▶ _WHAT YOU SHOULD DO_
Write each line word for word, from the line that contains "pure bergamot oil</span></p>" through the last line of the material below.
[[ DATASET ENTRIES open ]]
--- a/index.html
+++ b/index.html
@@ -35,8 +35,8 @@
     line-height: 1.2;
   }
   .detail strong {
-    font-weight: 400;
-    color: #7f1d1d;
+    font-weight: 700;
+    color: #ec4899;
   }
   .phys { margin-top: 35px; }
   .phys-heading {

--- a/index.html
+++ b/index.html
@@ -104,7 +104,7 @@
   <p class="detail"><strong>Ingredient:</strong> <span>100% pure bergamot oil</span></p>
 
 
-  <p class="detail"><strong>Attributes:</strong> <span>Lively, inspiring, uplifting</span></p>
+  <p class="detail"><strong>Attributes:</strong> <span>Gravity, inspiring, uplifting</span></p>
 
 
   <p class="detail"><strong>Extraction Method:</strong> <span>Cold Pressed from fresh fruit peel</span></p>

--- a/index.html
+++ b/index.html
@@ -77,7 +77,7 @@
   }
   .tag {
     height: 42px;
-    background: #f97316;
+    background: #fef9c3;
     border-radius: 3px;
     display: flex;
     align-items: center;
[[ DATASET ENTRIES closed ]]
▶ _RESPONSE AREA_
   <p class="detail"><strong>Ingredient:</strong> <span>100% pure bergamot oil</span></p>
 
 
-  <p class="detail"><strong>Attributes:</strong> <span>Lively, inspiring, uplifting</span></p>
+  <p class="detail"><strong>Attributes:</strong> <span>Gravity, inspiring, uplifting</span></p>
 
 
   <p class="detail"><strong>Extraction Method:</strong> <span>Cold Pressed from fresh fruit peel</span></p>

--- a/index.html
+++ b/index.html
@@ -77,7 +77,7 @@
   }
   .tag {
     height: 42px;
-    background: #f97316;
+    background: #fef9c3;
     border-radius: 3px;
     display: flex;
     align-items: center;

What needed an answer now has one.